▸ TASK GOAL
A word-for-word copy of the listing is needed. Retype it in full.

▸ MATERIAL PROVIDED
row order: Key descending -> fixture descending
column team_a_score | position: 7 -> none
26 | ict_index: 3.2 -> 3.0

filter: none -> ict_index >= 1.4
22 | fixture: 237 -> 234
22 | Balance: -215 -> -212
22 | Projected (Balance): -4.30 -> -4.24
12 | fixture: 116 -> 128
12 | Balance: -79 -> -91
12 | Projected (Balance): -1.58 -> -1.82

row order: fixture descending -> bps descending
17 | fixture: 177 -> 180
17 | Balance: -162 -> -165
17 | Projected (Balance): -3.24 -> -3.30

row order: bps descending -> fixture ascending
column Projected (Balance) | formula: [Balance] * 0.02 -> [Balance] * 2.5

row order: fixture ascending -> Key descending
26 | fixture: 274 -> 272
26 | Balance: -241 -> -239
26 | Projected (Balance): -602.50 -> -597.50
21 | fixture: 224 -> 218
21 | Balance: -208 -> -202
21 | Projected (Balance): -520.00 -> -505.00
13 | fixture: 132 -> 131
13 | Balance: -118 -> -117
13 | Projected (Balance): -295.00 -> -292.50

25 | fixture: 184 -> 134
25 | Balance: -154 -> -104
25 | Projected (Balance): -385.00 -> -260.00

▸ THE ANSWER
row order: Key descending -> fixture descending
column team_a_score | position: 7 -> none
26 | ict_index: 3.2 -> 3.0

filter: none -> ict_index >= 1.4
22 | fixture: 237 -> 234
22 | Balance: -215 -> -212
22 | Projected (Balance): -4.30 -> -4.24
12 | fixture: 116 -> 128
12 | Balance: -79 -> -91
12 | Projected (Balance): -1.58 -> -1.82

row order: fixture descending -> bps descending
17 | fixture: 177 -> 180
17 | Balance: -162 -> -165
17 | Projected (Balance): -3.24 -> -3.30

row order: bps descending -> fixture ascending
column Projected (Balance) | formula: [Balance] * 0.02 -> [Balance] * 2.5

row order: fixture ascending -> Key descending
26 | fixture: 274 -> 272
26 | Balance: -241 -> -239
26 | Projected (Balance): -602.50 -> -597.50
21 | fixture: 224 -> 218
21 | Balance: -208 -> -202
21 | Projected (Balance): -520.00 -> -505.00
13 | fixture: 132 -> 131
13 | Balance: -118 -> -117
13 | Projected (Balance): -295.00 -> -292.50

25 | fixture: 184 -> 134
25 | Balance: -154 -> -104
25 | Projected (Balance): -385.00 -> -260.00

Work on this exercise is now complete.